Exercise instructions
For the material below, return exactly the lines starting at the line containing "On in the Install Options box." and ending at the line containing "- NeuralChat is", both ends included, and no others.

Source material
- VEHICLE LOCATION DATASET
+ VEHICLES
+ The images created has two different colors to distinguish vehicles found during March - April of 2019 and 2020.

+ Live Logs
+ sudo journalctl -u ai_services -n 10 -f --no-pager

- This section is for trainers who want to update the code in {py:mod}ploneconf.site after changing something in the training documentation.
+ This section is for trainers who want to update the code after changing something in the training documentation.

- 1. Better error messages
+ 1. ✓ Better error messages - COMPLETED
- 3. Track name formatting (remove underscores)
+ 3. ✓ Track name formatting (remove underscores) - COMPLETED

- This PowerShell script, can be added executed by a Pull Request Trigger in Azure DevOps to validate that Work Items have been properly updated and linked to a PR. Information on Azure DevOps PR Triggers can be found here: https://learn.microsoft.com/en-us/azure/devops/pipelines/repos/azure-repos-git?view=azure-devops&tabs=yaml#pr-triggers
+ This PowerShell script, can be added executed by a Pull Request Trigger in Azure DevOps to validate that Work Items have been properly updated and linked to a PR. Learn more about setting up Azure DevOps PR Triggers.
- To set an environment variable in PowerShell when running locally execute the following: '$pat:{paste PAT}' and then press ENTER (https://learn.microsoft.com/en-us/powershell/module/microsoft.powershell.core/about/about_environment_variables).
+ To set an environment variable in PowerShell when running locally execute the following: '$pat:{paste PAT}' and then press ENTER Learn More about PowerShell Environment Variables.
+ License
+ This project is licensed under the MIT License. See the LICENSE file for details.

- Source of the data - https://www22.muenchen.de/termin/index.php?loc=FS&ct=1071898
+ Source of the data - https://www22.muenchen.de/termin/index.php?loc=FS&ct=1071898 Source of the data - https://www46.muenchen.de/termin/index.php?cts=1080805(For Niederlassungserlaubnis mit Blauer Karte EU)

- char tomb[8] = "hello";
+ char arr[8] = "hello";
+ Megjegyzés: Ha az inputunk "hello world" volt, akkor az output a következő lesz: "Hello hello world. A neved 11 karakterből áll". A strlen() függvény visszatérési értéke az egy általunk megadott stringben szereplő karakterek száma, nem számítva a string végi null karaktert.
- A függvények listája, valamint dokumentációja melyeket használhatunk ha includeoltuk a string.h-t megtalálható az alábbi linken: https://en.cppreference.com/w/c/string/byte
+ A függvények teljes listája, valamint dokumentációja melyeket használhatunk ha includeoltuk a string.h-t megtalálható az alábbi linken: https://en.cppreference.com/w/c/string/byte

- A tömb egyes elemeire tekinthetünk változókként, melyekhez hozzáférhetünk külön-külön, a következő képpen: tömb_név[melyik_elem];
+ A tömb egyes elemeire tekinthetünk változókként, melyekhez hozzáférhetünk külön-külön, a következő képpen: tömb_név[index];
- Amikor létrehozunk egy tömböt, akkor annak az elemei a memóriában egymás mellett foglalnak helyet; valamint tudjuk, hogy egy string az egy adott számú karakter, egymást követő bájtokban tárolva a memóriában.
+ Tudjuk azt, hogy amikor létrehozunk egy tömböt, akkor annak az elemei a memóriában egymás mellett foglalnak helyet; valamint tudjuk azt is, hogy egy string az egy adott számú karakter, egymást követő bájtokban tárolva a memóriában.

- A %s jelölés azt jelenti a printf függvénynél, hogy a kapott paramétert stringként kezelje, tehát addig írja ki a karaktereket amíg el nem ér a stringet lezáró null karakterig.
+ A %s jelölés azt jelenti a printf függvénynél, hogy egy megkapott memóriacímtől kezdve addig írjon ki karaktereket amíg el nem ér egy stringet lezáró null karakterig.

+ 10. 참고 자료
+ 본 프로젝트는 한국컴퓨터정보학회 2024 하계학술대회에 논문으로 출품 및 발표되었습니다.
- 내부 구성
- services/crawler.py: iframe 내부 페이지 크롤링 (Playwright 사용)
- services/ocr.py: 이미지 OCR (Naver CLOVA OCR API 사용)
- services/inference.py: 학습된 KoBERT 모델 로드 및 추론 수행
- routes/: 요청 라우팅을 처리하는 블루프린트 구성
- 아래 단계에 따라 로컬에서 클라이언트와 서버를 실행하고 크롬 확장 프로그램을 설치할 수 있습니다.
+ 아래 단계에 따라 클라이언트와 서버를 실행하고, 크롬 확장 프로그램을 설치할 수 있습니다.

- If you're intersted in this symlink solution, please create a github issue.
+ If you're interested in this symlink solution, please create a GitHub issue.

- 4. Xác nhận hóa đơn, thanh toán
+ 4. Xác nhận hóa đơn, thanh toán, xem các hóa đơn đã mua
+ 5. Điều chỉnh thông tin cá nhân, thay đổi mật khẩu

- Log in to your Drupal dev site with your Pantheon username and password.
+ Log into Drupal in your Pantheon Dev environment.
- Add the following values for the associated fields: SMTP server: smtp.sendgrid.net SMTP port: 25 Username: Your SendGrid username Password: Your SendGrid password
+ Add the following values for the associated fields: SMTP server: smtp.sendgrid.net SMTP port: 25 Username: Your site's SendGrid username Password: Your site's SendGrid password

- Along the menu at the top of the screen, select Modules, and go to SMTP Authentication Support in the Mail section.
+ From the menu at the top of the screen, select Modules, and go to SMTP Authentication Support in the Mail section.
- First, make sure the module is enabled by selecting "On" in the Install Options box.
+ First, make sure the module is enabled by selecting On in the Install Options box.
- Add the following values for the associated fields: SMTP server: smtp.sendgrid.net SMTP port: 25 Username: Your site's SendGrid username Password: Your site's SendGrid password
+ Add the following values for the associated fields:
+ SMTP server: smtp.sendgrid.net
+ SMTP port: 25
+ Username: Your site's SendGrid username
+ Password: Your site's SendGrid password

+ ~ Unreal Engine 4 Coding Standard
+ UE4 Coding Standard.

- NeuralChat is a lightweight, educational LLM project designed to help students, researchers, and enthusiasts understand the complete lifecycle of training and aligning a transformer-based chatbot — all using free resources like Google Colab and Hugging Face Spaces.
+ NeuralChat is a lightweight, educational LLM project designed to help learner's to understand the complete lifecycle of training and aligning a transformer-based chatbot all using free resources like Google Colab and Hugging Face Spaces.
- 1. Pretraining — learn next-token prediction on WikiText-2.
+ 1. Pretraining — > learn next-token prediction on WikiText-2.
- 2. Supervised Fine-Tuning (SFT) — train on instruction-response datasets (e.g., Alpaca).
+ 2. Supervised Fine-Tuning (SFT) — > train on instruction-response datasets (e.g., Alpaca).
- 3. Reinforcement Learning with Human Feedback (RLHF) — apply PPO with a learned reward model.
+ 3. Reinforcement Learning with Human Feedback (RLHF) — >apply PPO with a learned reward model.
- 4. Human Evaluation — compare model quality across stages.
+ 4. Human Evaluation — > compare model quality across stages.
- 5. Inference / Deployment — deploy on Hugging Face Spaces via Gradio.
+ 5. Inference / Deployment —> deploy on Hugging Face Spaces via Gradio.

Result
+ First, make sure the module is enabled by selecting On in the Install Options box.
- Add the following values for the associated fields: SMTP server: smtp.sendgrid.net SMTP port: 25 Username: Your site's SendGrid username Password: Your site's SendGrid password
+ Add the following values for the associated fields:
+ SMTP server: smtp.sendgrid.net
+ SMTP port: 25
+ Username: Your site's SendGrid username
+ Password: Your site's SendGrid password

+ ~ Unreal Engine 4 Coding Standard
+ UE4 Coding Standard.

- NeuralChat is a lightweight, educational LLM project designed to help students, researchers, and enthusiasts understand the complete lifecycle of training and aligning a transformer-based chatbot — all using free resources like Google Colab and Hugging Face Spaces.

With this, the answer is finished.